For many years, sunscreen was touted as a way to prevent skin cancer for people who spend some time in the sun. It blocked type B ultraviolet rays, and these were known to be the catalyst that causes sun tan. However, research in the 80s showed that type A UV rays do more damage to the skin than type B rays, and they even have the ability to penetrate glass and light clothing.
Does sunscreen prevent skin cancer?
For years and years, various non-governmental agencies have been urging the FDA to issue preventative regulations for commercially produced sunscreens, with varying degrees of success. They, of course, have been vigorously opposed by industry. Here’s a few things that the experts have had to say about the use of sunscreen:
According to the FDA, “data fails to show that sunscreen use alone helps prevent premature skin aging and skin cancer.” This certainly spells out the danger.
The IARC ( International Agency for Research on Cancer ) went a bit further: “Sunscreens should not be the first choice for skin-cancer prevention and should not be used as the sole agent for sun protection.” This scientifically based opinion is further evidence that sunscreens are not fully effective.
But if you’re going to use sunscreen anyway, what is the best choice? According to the EWG ( Environmental Working Group ), “after reviewing the evidence, [we] determined that mineral sunscreens have the best safety profile of today’s choices.
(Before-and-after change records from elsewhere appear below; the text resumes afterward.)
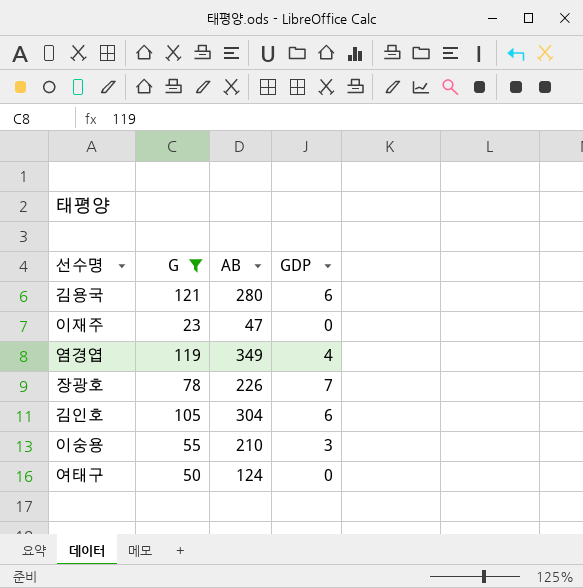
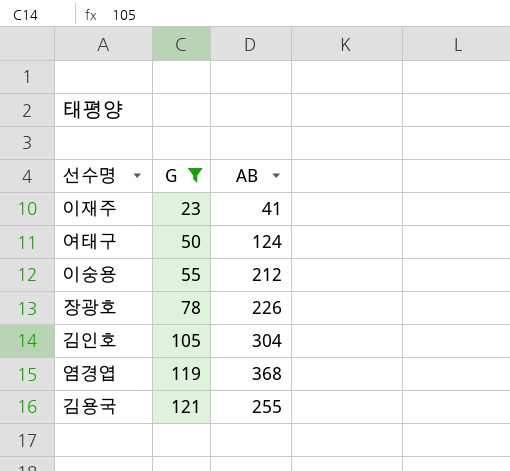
row order: none -> G ascending
column GDP | position: 4 -> none
이재주 | AB: 47 -> 41
이숭용 | AB: 210 -> 212
염경엽 | AB: 349 -> 368
김용국 | AB: 280 -> 255

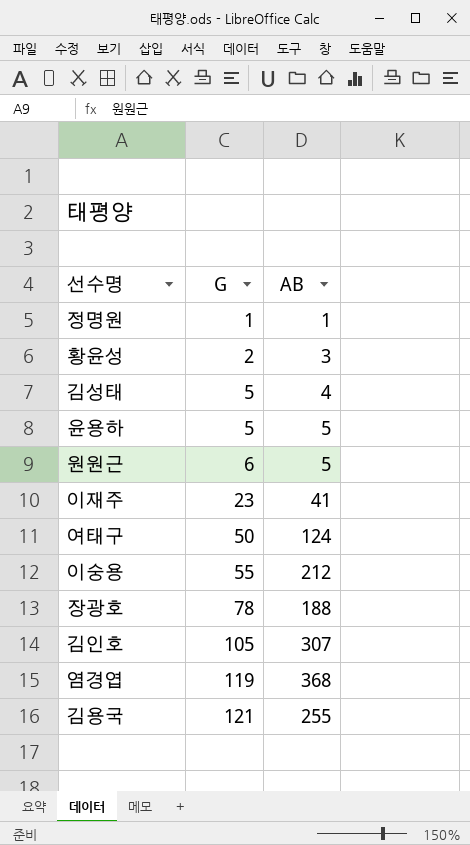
filter: G >= 23 -> none
장광호 | AB: 226 -> 188
김인호 | AB: 304 -> 307

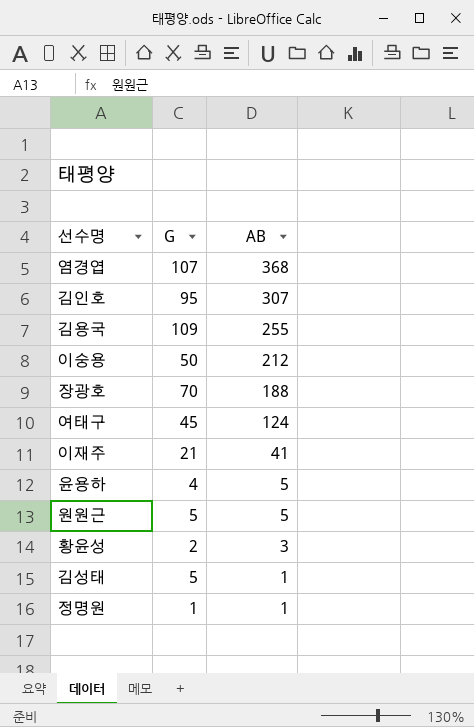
row order: G ascending -> AB descending
염경엽 | G: 119 -> 107
김인호 | G: 105 -> 95
김용국 | G: 121 -> 109
이숭용 | G: 55 -> 50
장광호 | G: 78 -> 70
여태구 | G: 50 -> 45
이재주 | G: 23 -> 21
윤용하 | G: 5 -> 4
원원근 | G: 6 -> 5
김성태 | AB: 4 -> 1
They are stable in sunlight and do not appear to penetrate the skin. They offer UVA protection, which is sorely lacking in most of today’s sunscreen products.”
How might sunscreen aid in contracting skin cancer?
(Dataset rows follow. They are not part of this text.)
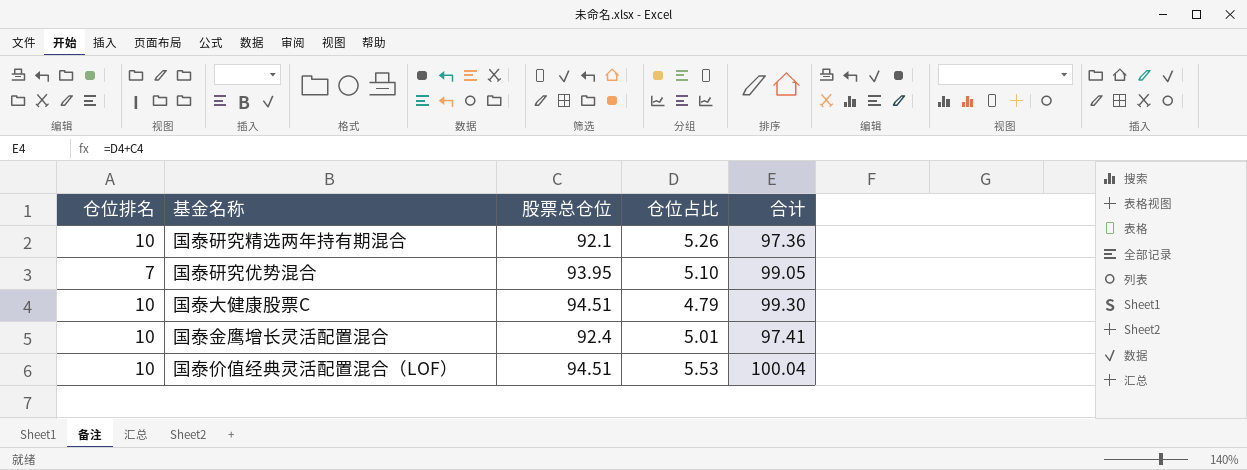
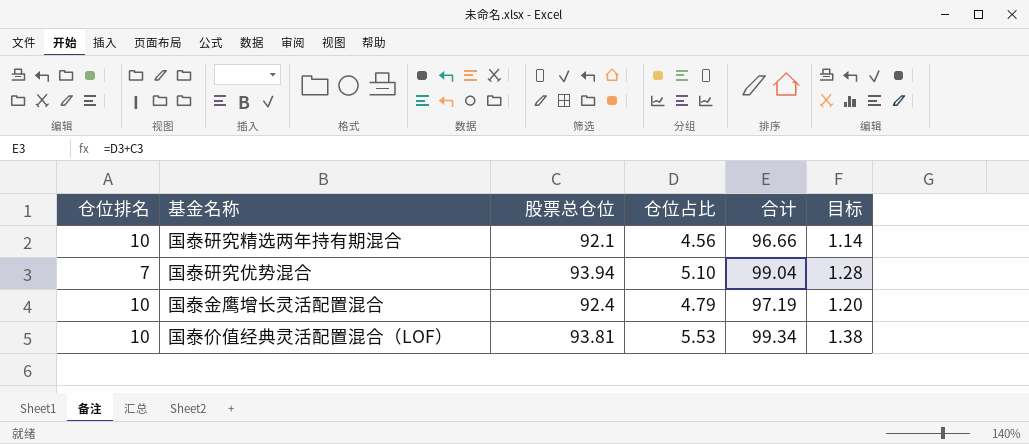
column 目标 | formula: none -> [仓位占比] * 0.25
row 国泰大健康股票C: 10 | 94.51 | 4.79 | 99.30 -> none
国泰研究精选两年持有期混合 | 仓位占比: 5.26 -> 4.56
国泰研究精选两年持有期混合 | 合计: 97.36 -> 96.66
国泰研究优势混合 | 股票总仓位: 93.95 -> 93.94
国泰研究优势混合 | 合计: 99.05 -> 99.04
国泰金鹰增长灵活配置混合 | 仓位占比: 5.01 -> 4.79
国泰金鹰增长灵活配置混合 | 合计: 97.41 -> 97.19
国泰价值经典灵活配置混合（LOF） | 股票总仓位: 94.51 -> 93.81
国泰价值经典灵活配置混合（LOF） | 合计: 100.04 -> 99.34

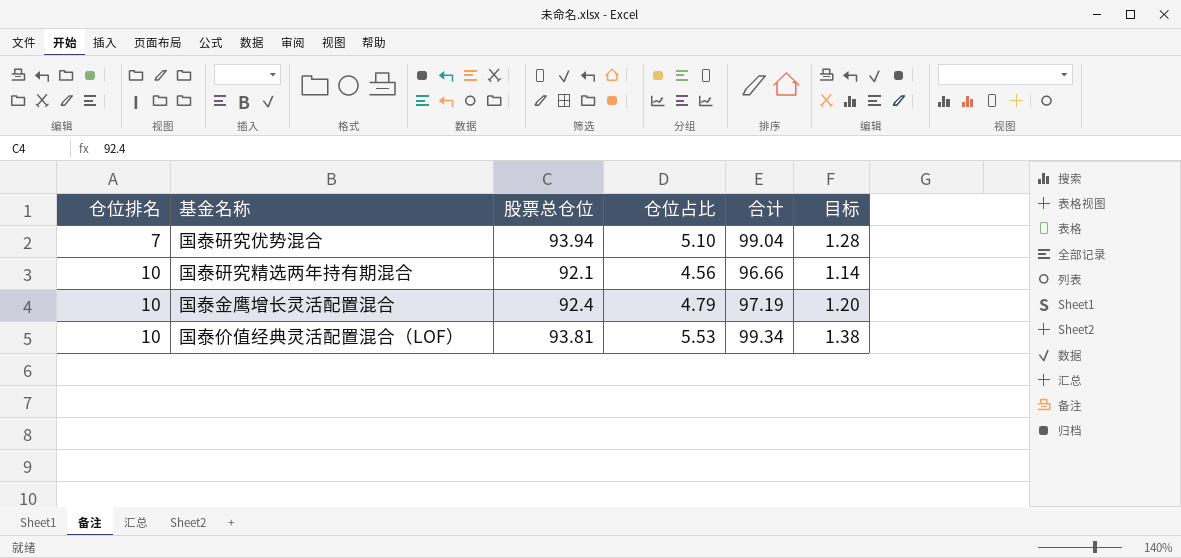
row order: none -> 仓位排名 ascending

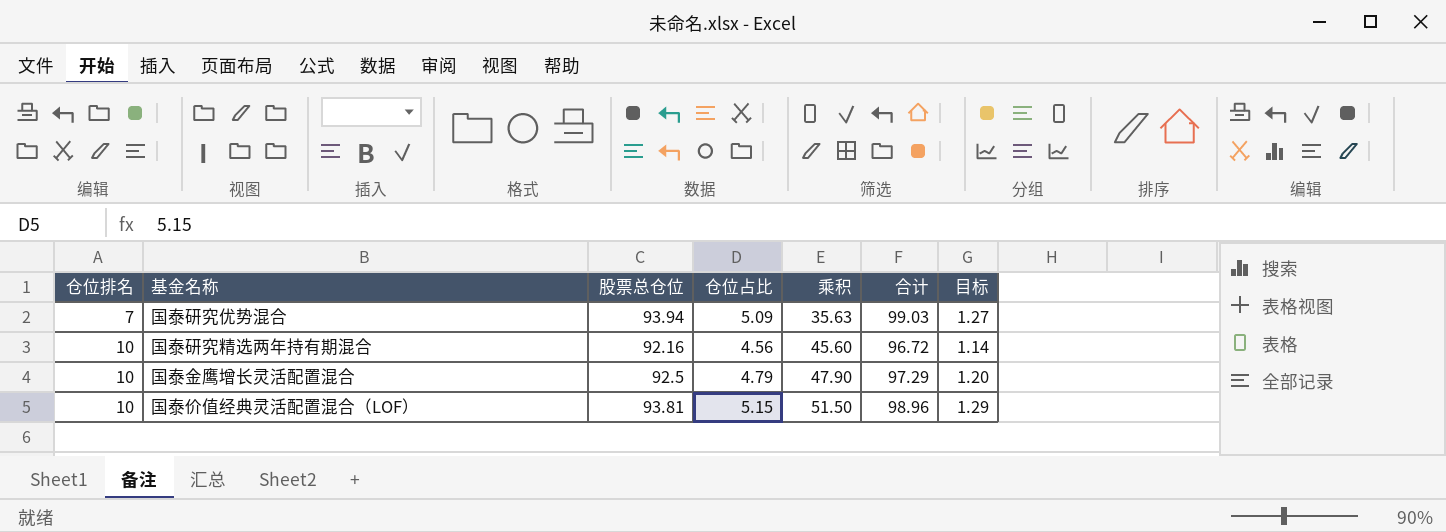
column 乘积 | formula: none -> [仓位排名] * [仓位占比]
国泰研究优势混合 | 仓位占比: 5.10 -> 5.09
国泰研究优势混合 | 合计: 99.04 -> 99.03
国泰研究优势混合 | 目标: 1.28 -> 1.27
国泰研究精选两年持有期混合 | 股票总仓位: 92.1 -> 92.16
国泰研究精选两年持有期混合 | 合计: 96.66 -> 96.72
国泰金鹰增长灵活配置混合 | 股票总仓位: 92.4 -> 92.5
国泰金鹰增长灵活配置混合 | 合计: 97.19 -> 97.29
国泰价值经典灵活配置混合（LOF） | 仓位占比: 5.53 -> 5.15
国泰价值经典灵活配置混合（LOF） | 合计: 99.34 -> 98.96
国泰价值经典灵活配置混合（LOF） | 目标: 1.38 -> 1.29

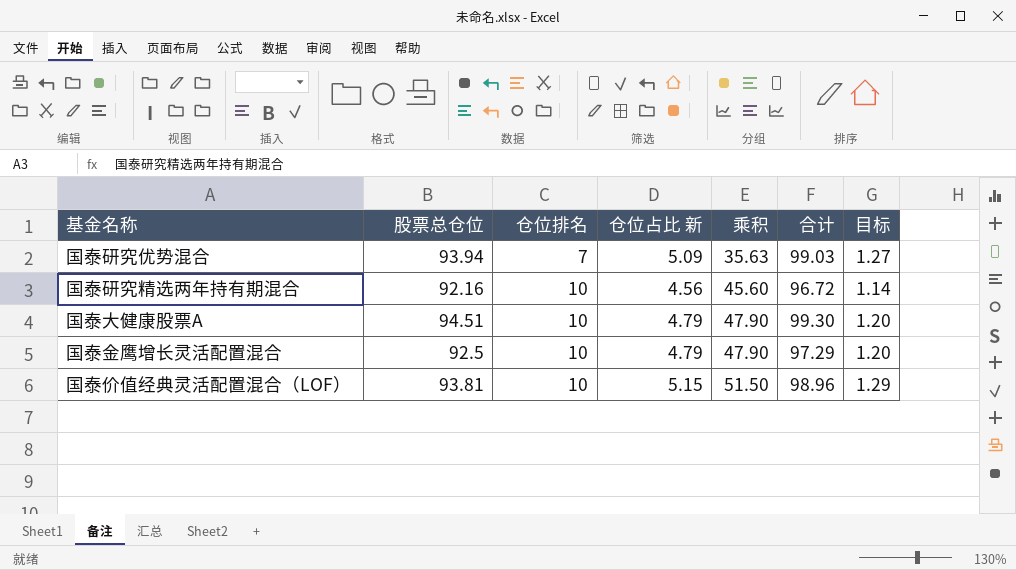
column 仓位排名 | position: 1 -> 3
column name: 仓位占比 -> 仓位占比 新
row 国泰大健康股票A: none -> 94.51 | 10 | 4.79 | 47.90 | 99.30 | 1.20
So far, all we’ve seen is that sunscreen is not much help against skin cancer. So does it actually cause cancer, or does it just make it easier for the sun to cause it? Here are four ways in which sunscreen can cause cancer:
- Lack of UVA protection: Most sunscreens on the market today contain ingredients to help block type A UV radiation. But some do not – so read the label carefully!
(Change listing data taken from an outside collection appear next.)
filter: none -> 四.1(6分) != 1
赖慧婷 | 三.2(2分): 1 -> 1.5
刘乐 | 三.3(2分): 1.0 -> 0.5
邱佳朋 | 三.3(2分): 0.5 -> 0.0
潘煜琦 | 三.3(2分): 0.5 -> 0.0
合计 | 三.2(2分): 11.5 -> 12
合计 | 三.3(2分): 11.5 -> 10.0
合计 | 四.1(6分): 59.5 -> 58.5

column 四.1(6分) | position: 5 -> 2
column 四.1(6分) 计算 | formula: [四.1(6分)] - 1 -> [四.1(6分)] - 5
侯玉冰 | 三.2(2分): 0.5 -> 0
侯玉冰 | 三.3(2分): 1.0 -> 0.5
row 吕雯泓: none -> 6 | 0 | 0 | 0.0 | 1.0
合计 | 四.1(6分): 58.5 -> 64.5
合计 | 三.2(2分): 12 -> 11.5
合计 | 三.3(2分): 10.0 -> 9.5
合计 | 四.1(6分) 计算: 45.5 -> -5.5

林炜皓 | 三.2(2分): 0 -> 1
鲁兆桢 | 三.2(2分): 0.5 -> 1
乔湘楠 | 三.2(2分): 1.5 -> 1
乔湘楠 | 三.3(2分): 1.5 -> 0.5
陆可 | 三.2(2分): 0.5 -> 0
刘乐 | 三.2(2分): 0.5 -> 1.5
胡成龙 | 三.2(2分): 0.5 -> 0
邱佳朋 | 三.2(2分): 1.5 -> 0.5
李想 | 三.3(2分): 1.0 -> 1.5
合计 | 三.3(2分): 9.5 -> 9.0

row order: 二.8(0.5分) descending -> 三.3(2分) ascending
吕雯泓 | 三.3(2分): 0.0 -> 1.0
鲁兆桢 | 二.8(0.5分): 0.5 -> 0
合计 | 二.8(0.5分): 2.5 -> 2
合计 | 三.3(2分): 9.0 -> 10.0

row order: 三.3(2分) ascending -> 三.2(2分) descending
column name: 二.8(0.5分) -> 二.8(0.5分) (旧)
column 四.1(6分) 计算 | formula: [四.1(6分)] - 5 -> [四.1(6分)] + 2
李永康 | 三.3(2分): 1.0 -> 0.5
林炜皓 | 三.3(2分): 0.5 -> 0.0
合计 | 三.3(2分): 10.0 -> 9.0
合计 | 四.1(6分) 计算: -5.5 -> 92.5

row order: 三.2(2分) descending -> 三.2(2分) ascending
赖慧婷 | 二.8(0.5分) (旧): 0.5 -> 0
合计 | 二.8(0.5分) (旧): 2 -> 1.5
- Inappropriate usage: Most people do not use nearly enough sunscreen for it do be as effective as it can be. If you apply only 1/4 of the amount recommended for a product with an SPF of 100, it’s like using an inferior product with an SPF of only 3.2.
- Staying in the sun too long: Applying a sunscreen product does not allow you to sit out in the hot sun for hours. It must be reapplied frequently.
- Some ingredients: Scientists have shown that a commonly-used ingredient of sunscreens, retinyl palmitate, may actually increase the risk of skin cancer.
What can I do to minimize the risk of skin cancer?
Since sunscreen cannot protect you completely from getting skin cancer, what should you do if you really want to sit out in the sun? First, stay out of the sun during the really hot hours, from 10 am to 4 pm. And wear protective clothing. The IARC recommends “clothing, hats, and shade as primary barriers to UV radiation.”
And by all means, have fun in the sun. A small amount of UV radiation is actually good for you!